• Exercise requirements: Starting at the first line of the data, print every line up to and including the one with "text: 4 -> 2", but no pictures.

****************************************

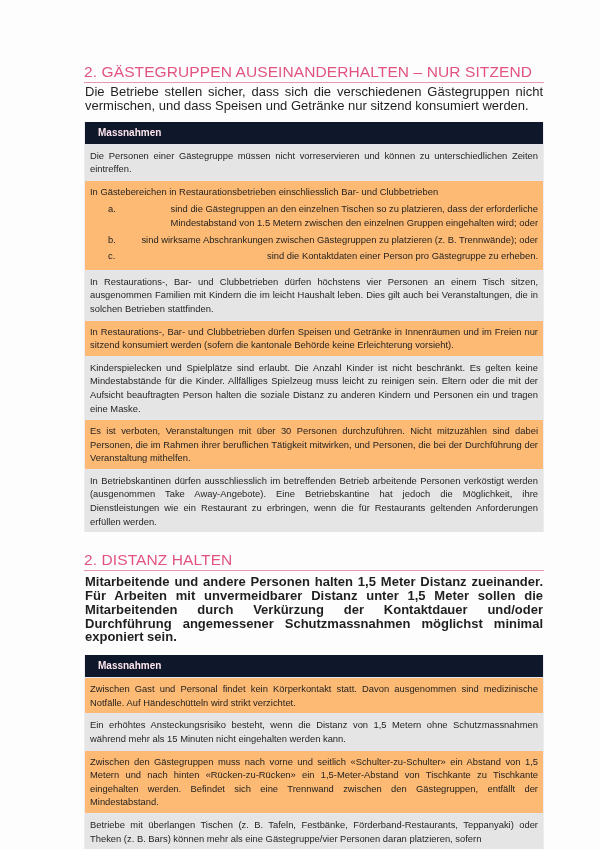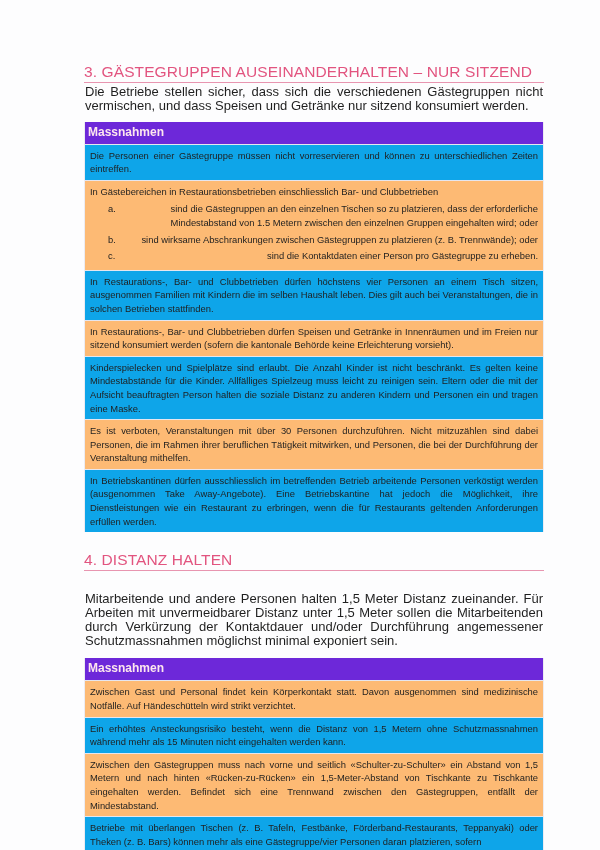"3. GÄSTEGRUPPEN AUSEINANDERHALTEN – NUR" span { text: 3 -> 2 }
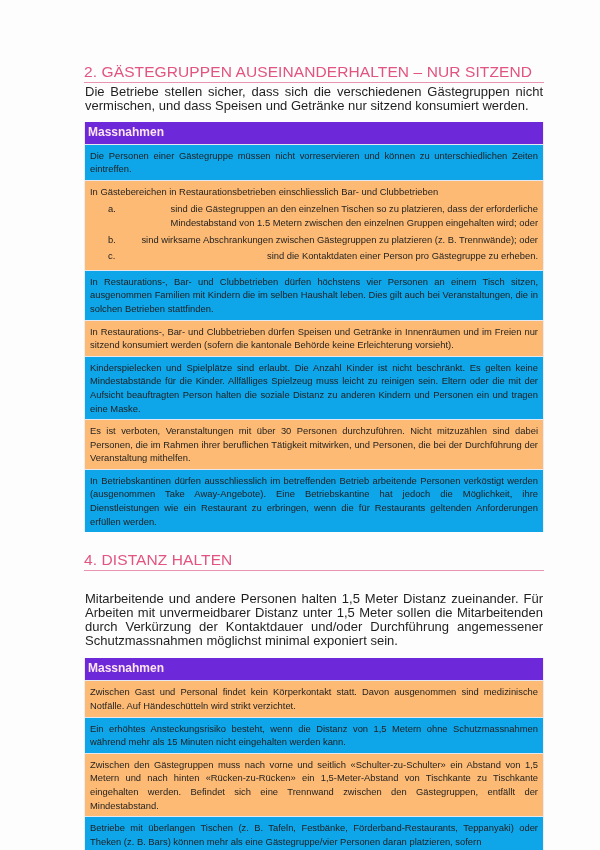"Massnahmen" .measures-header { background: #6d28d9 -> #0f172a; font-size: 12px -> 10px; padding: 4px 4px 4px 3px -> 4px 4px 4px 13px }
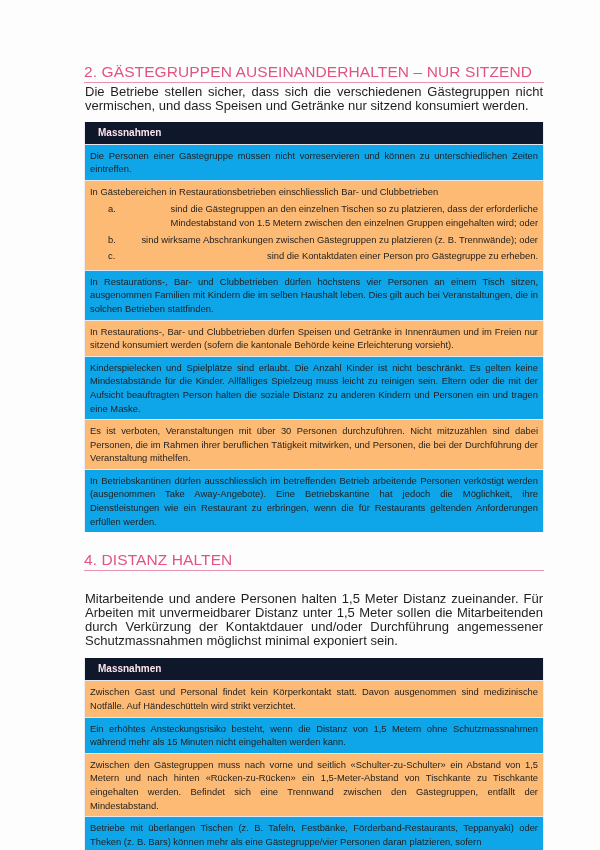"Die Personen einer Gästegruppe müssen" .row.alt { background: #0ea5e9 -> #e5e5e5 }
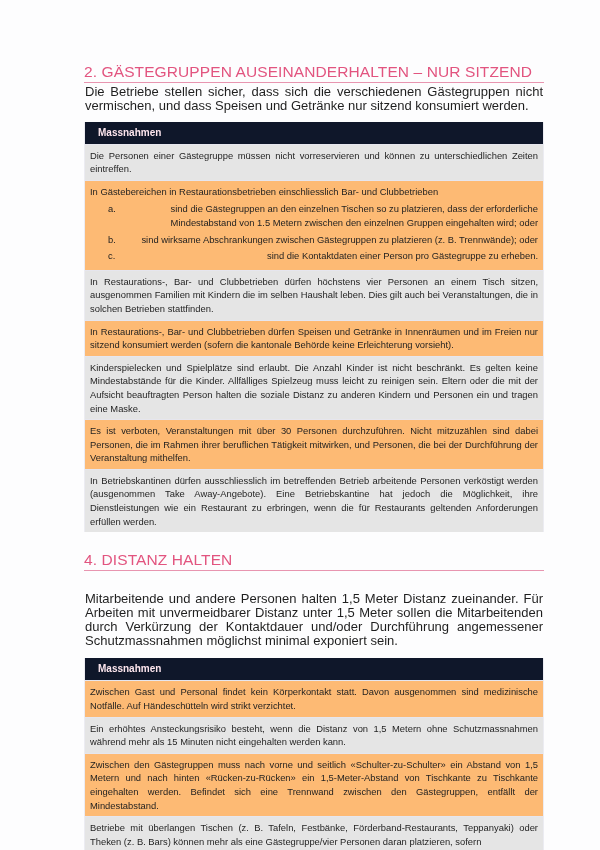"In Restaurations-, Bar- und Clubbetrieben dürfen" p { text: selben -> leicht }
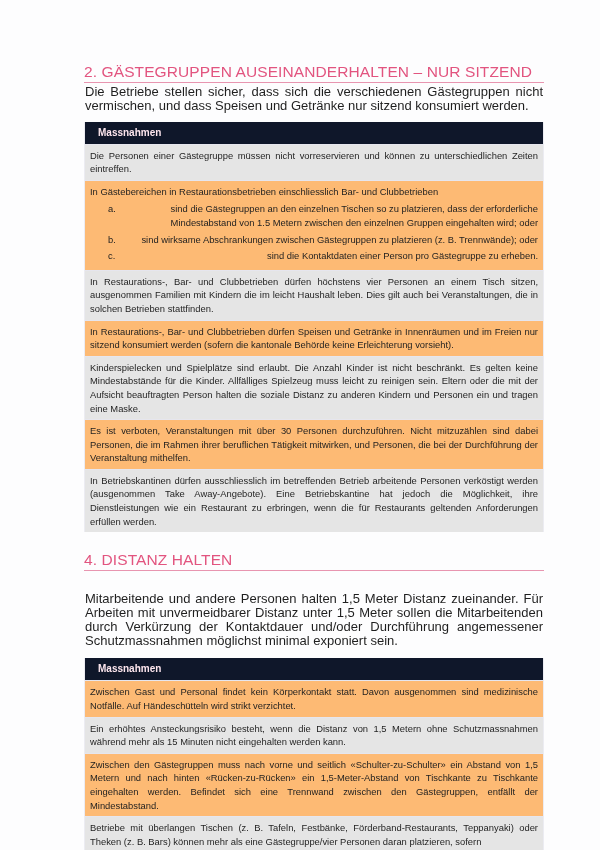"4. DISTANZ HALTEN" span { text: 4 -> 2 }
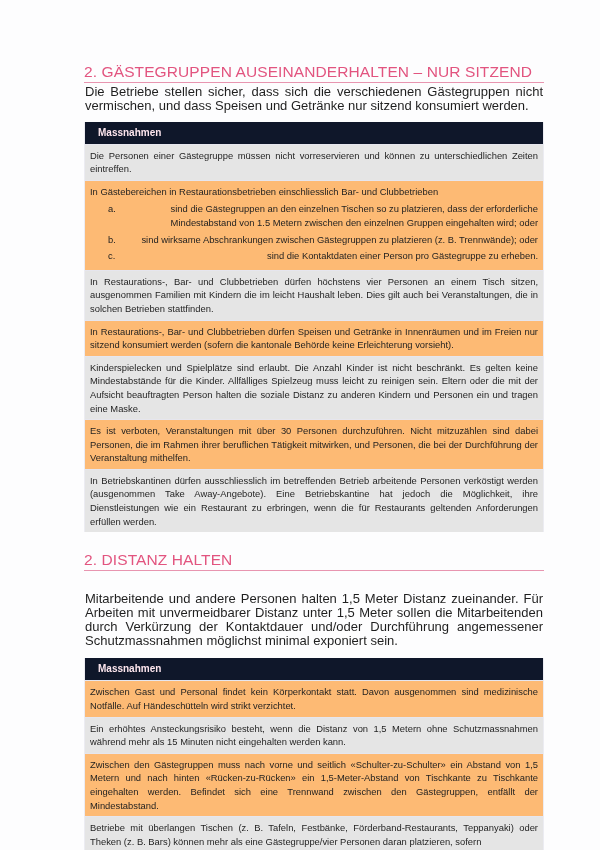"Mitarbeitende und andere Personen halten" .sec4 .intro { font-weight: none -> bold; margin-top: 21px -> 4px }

****************************************

• Result for this task:
"3. GÄSTEGRUPPEN AUSEINANDERHALTEN – NUR" span { text: 3 -> 2 }
"Massnahmen" .measures-header { background: #6d28d9 -> #0f172a; font-size: 12px -> 10px; padding: 4px 4px 4px 3px -> 4px 4px 4px 13px }
"Die Personen einer Gästegruppe müssen" .row.alt { background: #0ea5e9 -> #e5e5e5 }
"In Restaurations-, Bar- und Clubbetrieben dürfen" p { text: selben -> leicht }
"4. DISTANZ HALTEN" span { text: 4 -> 2 }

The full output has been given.